Provided by American Jewish World Service, pursuing global justice through grassroots change.
Parashat Metzora, and previously, Parashat Tazria, describe the process of determining whether or not a person is a leper. In ancient times, leprosy was interpreted as a physical affliction caused by the moral transgression of gossip. We read in the Torah that Moses' sister, Miriam, suffered this terrible disease as a consequence of her malicious speech--the external affliction of leprosy was inextricably linked to her immoral action.

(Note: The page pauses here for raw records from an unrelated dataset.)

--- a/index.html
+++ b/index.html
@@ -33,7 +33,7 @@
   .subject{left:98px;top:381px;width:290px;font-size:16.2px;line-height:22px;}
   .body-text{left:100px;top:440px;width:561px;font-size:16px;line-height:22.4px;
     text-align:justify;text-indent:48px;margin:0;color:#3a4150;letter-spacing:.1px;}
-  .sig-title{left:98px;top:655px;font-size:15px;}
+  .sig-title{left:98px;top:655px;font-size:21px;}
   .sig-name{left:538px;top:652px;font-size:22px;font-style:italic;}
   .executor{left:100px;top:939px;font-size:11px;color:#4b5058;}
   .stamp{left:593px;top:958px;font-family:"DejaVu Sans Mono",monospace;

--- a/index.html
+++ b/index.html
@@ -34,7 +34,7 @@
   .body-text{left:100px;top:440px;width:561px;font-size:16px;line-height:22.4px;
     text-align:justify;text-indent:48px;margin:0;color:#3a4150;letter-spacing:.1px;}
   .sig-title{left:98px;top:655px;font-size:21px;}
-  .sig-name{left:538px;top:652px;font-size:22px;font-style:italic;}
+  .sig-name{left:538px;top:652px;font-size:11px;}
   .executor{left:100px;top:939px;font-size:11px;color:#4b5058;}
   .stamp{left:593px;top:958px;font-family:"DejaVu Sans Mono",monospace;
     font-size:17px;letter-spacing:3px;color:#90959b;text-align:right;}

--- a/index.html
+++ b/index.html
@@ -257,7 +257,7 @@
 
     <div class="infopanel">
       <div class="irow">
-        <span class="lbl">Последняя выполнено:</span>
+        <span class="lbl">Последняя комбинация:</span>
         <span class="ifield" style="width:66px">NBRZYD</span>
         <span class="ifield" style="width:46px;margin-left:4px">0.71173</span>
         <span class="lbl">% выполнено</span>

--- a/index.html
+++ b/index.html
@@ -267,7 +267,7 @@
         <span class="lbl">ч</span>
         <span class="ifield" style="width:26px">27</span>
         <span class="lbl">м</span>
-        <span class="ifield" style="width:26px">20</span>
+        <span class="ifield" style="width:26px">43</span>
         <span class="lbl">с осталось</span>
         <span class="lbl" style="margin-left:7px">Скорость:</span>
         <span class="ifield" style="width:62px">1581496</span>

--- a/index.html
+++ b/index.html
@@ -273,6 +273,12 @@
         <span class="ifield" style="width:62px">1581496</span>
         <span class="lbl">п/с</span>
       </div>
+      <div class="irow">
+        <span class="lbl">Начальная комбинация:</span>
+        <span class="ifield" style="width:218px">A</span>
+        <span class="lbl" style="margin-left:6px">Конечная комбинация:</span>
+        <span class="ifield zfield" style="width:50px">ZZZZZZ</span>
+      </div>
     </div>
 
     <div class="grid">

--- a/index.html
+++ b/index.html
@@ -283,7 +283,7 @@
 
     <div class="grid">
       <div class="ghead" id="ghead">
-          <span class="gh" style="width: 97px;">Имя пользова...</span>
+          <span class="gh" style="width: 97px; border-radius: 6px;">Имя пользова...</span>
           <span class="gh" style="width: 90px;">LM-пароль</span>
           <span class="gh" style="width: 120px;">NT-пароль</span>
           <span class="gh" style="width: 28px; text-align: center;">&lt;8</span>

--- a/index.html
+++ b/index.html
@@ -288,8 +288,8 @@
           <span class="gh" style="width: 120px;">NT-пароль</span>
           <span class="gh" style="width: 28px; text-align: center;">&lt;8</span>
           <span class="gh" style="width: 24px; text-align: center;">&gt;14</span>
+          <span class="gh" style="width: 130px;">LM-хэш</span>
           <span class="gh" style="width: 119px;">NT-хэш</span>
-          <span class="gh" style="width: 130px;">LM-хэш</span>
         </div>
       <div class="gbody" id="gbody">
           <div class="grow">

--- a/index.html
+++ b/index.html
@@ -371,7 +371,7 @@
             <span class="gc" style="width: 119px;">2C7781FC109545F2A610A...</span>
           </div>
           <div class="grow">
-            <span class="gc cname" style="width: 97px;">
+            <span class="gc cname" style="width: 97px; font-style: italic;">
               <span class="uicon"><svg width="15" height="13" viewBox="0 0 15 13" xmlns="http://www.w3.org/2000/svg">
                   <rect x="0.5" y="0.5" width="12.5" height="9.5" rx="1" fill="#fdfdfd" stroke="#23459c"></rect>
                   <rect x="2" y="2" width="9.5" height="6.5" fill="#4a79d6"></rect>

The Torah teaches that during the early stages of what seemed to be a serious skin affliction, a sick person would stand before a Kohen (priest) who would diagnose the illness. If it was determined that the person was a leper, he or she would be expelled from the community for the duration of the recovery process.
The Priests' Response
Given this potential outcome, it seems reasonable to suspect that a person visiting a priest for diagnosis would be frightened. It also seems likely that the priest would view such a person as a likely sinner, as one perhaps already guilty. Yet the tradition emphasizes that the priests, in an incredible display of care and compassion, demonstrated an ongoing commitment to each person's inherent humanity and dignity regardless of the leprosy determination.
From the moment that a negah (a plague or affliction) appeared on an Israelite's skin, the priests were involved. They would wash the affected area, shave the hair from the body, and observe the nature and progression of the affliction. The priests monitored the wound for up to two weeks. After this period, the afflicted person was either pronounced clean and permitted to resume normal life or declared a leper. In the latter case, the public health needs of the community were made paramount and the patient was placed outside the community until fully healed.
Until the moment of removal from communal life, the potential leper represented an important obligation for community leaders. Even though community health and ritual purity were their primary responsibilities, the priests spent time addressing each person individually, seeing each face, and understanding each person's pain.
This ethic underlies the priests' decision to wait two weeks before making the difficult ruling of expelling a member of the community. They realized that the sickness not only affected the skin and they took time to see past the surface affliction to engage with the person. This allowed them to see themselves reflected in the suffering eyes of the sick. Their attention to each individual and their work to treat even the smallest signs of illness are worthy of praise and emulation.